How do you view your spouse? What type of “glasses” are you looking through in your mind’s eye? Are you looking through tired eyes—through a view that isn’t as positive as it was before marriage? It’s important to truly consider how we view our spouse.
How We View Our Spouse
My husband Steve and I have been married for almost 42 years. YEAH!!! As I look back, I can see that even though we’ve had a LOT of ups and downs in our relationship, the Lord has helped us to fall even more in love with each other than ever before (when we look to Him to help us). When I look at my husband I see a man who is the love of my life; and I’m so grateful. Especially since living together day in and day out can change the way we view and treat each other!

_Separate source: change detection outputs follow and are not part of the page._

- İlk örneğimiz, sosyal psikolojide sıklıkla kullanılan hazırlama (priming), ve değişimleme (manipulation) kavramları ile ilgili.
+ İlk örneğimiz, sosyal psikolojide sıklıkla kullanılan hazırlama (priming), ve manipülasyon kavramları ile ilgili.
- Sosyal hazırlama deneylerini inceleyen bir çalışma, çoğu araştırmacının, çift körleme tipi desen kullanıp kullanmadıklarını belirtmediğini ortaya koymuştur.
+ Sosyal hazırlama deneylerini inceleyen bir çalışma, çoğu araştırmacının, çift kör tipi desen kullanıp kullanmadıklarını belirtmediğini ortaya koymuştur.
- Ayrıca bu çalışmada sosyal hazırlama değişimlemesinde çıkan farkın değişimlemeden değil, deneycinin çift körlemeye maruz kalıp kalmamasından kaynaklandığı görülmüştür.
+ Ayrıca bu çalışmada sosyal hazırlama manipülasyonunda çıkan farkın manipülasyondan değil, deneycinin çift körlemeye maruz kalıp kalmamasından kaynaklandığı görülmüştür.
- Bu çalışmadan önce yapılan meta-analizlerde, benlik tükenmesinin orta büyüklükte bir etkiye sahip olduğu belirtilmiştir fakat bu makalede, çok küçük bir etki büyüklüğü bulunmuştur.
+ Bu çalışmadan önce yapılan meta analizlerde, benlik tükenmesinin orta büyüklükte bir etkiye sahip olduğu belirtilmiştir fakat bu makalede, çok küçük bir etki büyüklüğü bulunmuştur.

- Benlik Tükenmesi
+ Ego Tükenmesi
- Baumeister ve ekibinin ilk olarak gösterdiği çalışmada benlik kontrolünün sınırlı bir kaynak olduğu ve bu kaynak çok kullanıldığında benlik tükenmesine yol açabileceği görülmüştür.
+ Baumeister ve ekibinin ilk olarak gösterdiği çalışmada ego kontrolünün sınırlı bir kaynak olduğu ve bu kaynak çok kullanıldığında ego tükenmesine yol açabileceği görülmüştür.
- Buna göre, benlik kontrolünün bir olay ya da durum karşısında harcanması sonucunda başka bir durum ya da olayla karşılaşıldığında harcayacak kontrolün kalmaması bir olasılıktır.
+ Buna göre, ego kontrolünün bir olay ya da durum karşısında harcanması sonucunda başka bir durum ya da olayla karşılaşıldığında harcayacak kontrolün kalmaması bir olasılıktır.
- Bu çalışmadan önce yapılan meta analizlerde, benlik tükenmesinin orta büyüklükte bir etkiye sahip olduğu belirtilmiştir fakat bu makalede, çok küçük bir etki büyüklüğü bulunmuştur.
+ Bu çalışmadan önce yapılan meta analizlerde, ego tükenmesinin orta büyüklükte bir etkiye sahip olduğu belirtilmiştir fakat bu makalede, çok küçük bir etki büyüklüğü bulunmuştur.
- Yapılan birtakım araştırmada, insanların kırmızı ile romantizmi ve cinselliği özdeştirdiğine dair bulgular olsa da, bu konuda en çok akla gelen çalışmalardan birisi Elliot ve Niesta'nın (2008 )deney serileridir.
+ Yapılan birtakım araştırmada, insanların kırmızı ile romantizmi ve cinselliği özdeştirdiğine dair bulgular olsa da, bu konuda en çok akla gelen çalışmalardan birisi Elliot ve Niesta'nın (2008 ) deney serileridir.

It’s like what Drs Gary and Greg Smalley state:
“During courtship and early married life, almost everything the mate says or does is interpreted in a positive light. He or she can do no wrong. Even unpleasant behavior can be turned around and made positive. This produces a ‘perfect’ image of the loved one that emphasizes the appealing features and conceals the undesirable one. In a sense, it’s like one mate views the other with a pair of rose tinted glasses —everything is perfect.”
“But if the marriage runs into trouble, the repeated disappointments, arguments, and frustrations lead to a change in perspective. For example, a wife may shift from a ‘rose-colored’ perspective to a negative one. Her attitude changes from one of admiration to faultfinding. Then, much of what he does is interpreted in a negative light. He can do no right. In essence, when the relationship runs into persistent problems, we have a tendency to switch ‘lenses’ and see our mate differently —more negatively.”
Dr Debbie Cherry adds:
“Each of us sees our world, through a particular set of senses. If we’re not careful, the type of glasses we put on can distort what we’re trying to see.”
So, let’s look at a few of the types of “glasses” we can view our spouse through and hopefully, we’ll learn something through this examination. The first there are:
Dr Debbie L. Cherry, in her book, Child-Proofing Your Marriage says:
“These are just about everyone’s favorite! We’d all love to live in a world that is perfect, and that’s what these glasses help us to believe. As we slip these glasses on, everything we see seems to change.”
But is this “change” something that benefits our marriage? Sometimes! The Bible says, “A man’s wisdom gives him patience; it is to his glory to overlook an offense.”(Proverbs 19:11) Prayerfully seek God’s wisdom to know when it’s best to overlook and when it isn’t.
As Dr Cherry says, “Although we may say that we don’t want to wear these glasses, many of us end up choosing to put them on at least part of the time.” And this can be dangerous because how we see our spouse can sometimes become clouded.
“If our sensitivity levels are set too high, we can take offense when none is intended. We can look for slights when they aren’t really there. We can assume the worst when it may not be true.” (Gary Oliver, from the book, “A Woman’s Forbidden Emotion”)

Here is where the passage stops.